As you noted, the primary difference between Smith (improved) and algebraic (basic) is that the Smith algorithm reduces the likelihood of overflow with intermediate results. There are still cases where the Smith algorithm produces incorrect results. The “promoted” implementation attempts to perform intermediate calculations at the next higher precision available (assuming you know what types the target supports). This can be faster than the Smith algorithm and handles the corner cases that Smith doesn’t.
I’m sure you saw all this in the clang link, but having been involved in the clang implementation, I wanted to mention it in this thread and offer to discuss those motivations further. I can’t speak to why complex.div was implemented as it has been, but I like the idea of adding an attribute to make the various options available.
If I remember correctly, the CX_None option was related to the clang command-line handling and merely offered a distinction between default behavior and explicitly chosen behavior.
Not all frameworks and domains are equally concerned with numerics and the recent change in the lowering of complex division was motivated by need in an GPU & ML focussed framework (and did result in breaking tests). So enabling different options for different environments makes sense to me.
Is this an actual attribute on a per op basis? Or option to conversion pass? Or could be both too, one could have on per op with fullback to pass line set default.
I was wondering as I would have expected it to be rather consistent for all the ops in a pipeline (e.g., for a given domain, the tool used would fix it rather than each op having an option). The benefit of having it as pass option (or at least starting with it) would be that it would be easy to add with default matching existing without any users being affected (opt in). While an attribute per op could affect many patterns.
Or dealers choice. I think it’s useful to differentiate as clang does to and I can see it useful for cases where (say) one has backends and targets with different capabilities that if the user hasn’t set one, the backend pipeline will choose. And one could even randomly choose between any of the others if unset (as this is meant to indicate “I don’t care”). For the first id probably do exactly what you suggest but may just not document it as being fixed.

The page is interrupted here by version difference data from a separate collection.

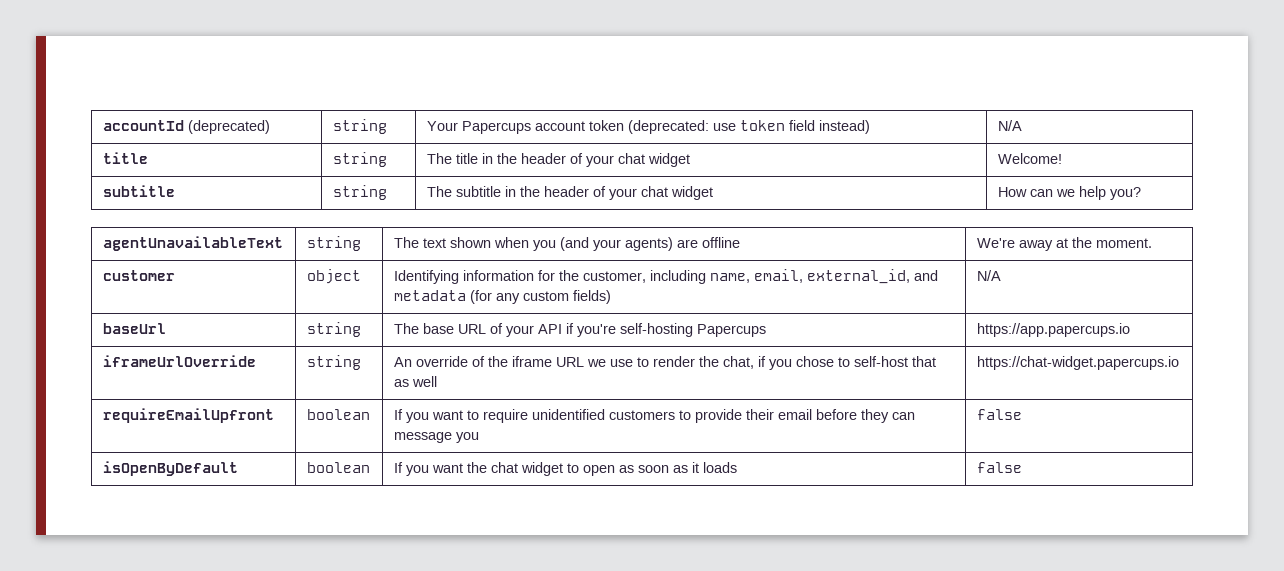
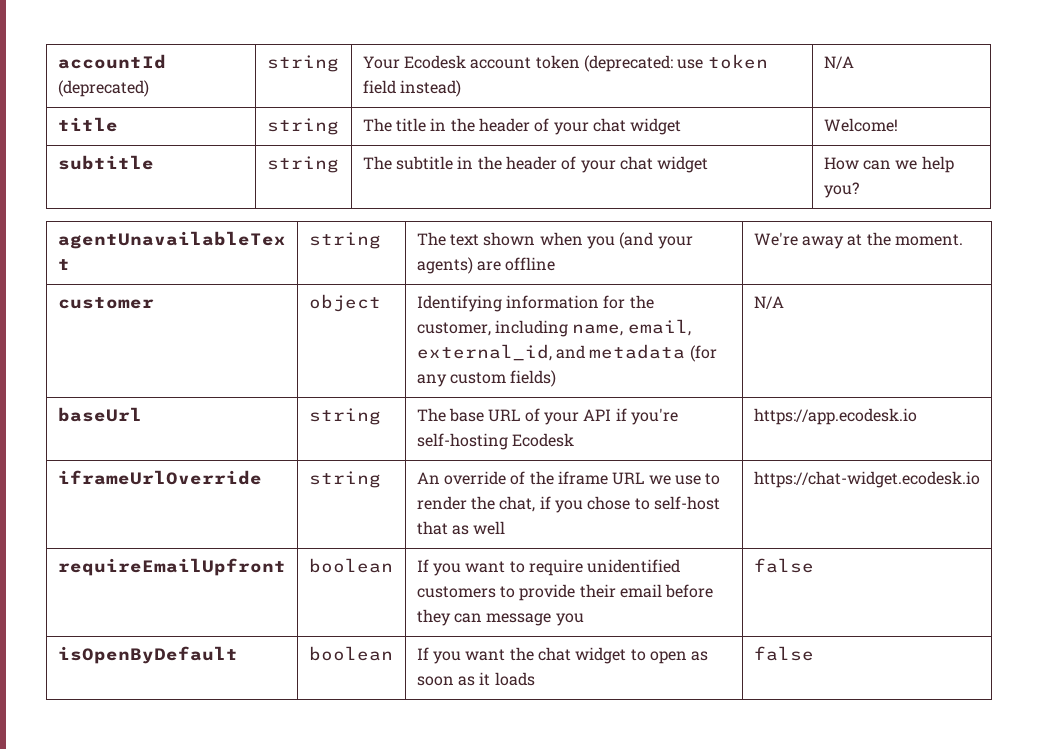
- accountId (deprecated) | string | Your Papercups account token (deprecated: use token field instead) | N/A
+ accountId (deprecated) | string | Your Ecodesk account token (deprecated: use token field instead) | N/A
- baseUrl | string | The base URL of your API if you're self-hosting Papercups | https://app.papercups.io
+ baseUrl | string | The base URL of your API if you're self-hosting Ecodesk | https://app.ecodesk.io
- iframeUrlOverride | string | An override of the iframe URL we use to render the chat, if you chose to self-host that as well | https://chat-widget.papercups.io
+ iframeUrlOverride | string | An override of the iframe URL we use to render the chat, if you chose to self-host that as well | https://chat-widget.ecodesk.io

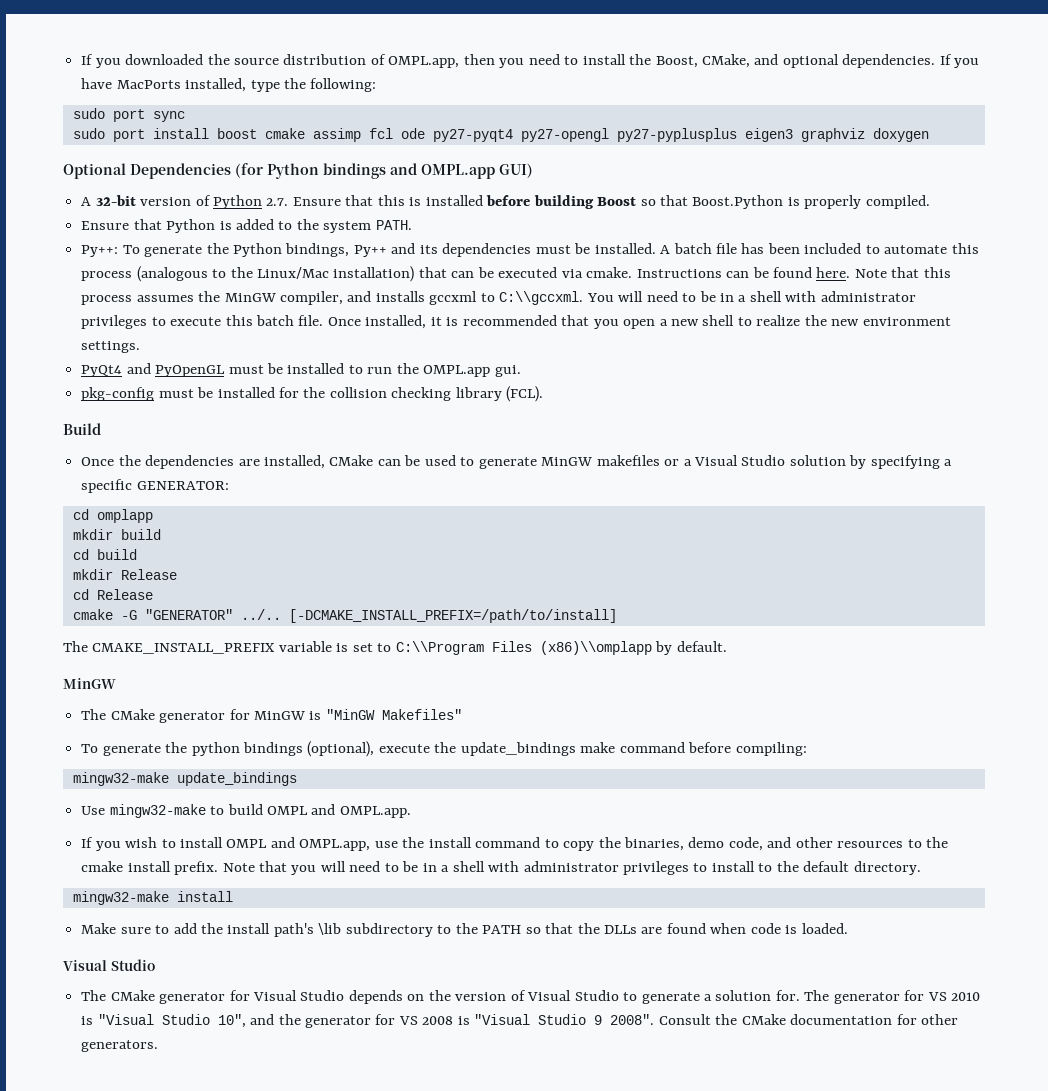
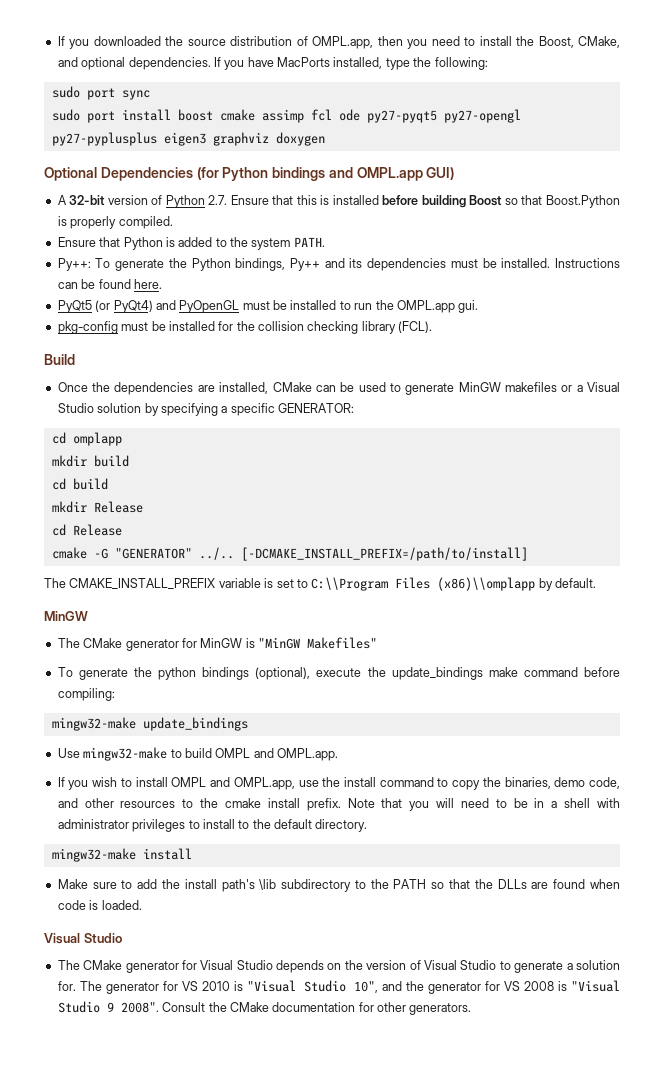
- sudo port install boost cmake assimp fcl ode py27-pyqt4 py27-opengl py27-pyplusplus eigen3 graphviz doxygen
+ sudo port install boost cmake assimp fcl ode py27-pyqt5 py27-opengl py27-pyplusplus eigen3 graphviz doxygen
- A batch file has been included to automate this process (analogous to the Linux/Mac installation) that can be executed via cmake.
- Instructions can be found here. Note that this process assumes the MinGW compiler, and installs gccxml to C:\\gccxml. You will need to be in a shell with administrator privileges to execute this batch file. Once installed, it is recommended that you open a new shell to realize the new environment settings.
- PyQt4 and PyOpenGL must be installed to run the OMPL.app gui.
+ Instructions can be found here.
+ PyQt5 (or PyQt4) and PyOpenGL must be installed to run the OMPL.app gui.

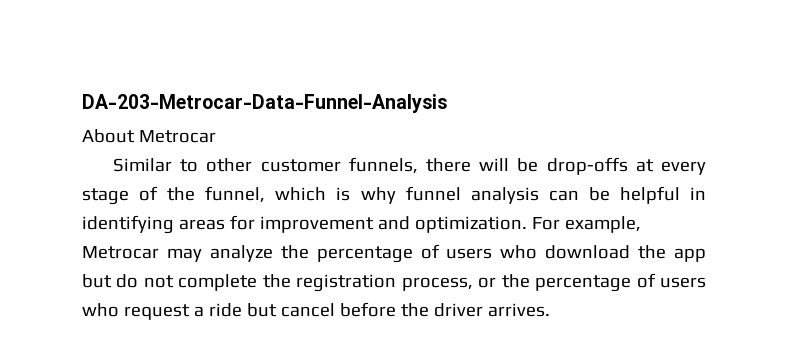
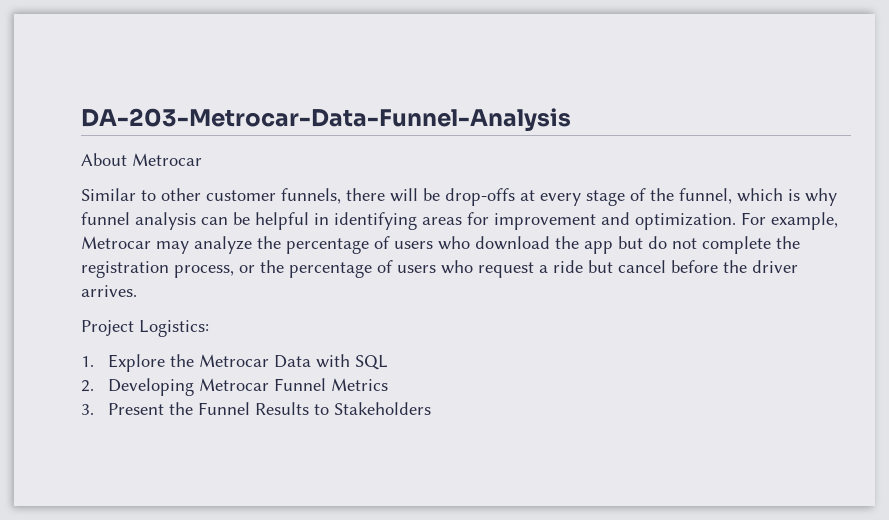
+ Project Logistics:
+ 1. Explore the Metrocar Data with SQL
+ 2. Developing Metrocar Funnel Metrics
+ 3. Present the Funnel Results to Stakeholders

I’m not sure what full represents. The others define behavior of intermediate value computations. But would seem that one would have option to match to runtime with different accumulate behavior independently of this. So seems to be “don’t expand I’ll match later”, so as pass option it would be “don’t add the pattern to rewrite set”. If this is intent though, one could also match to a runtime call before this pass.
I planned to add the attribute per operation. I considered this because, similar to the C99 CX_LIMITED_RANGE pragma, there’s a possibility of specifying the intermediate calculation method for each operation. However, neither gcc nor clang implement operation-level control of intermediate calculations via pragmas; instead, it’s controlled at the translation unit level. If that implementation is acceptable, it would be better to allow setting the intermediate calculation method per translation unit by passing options to conversion pass.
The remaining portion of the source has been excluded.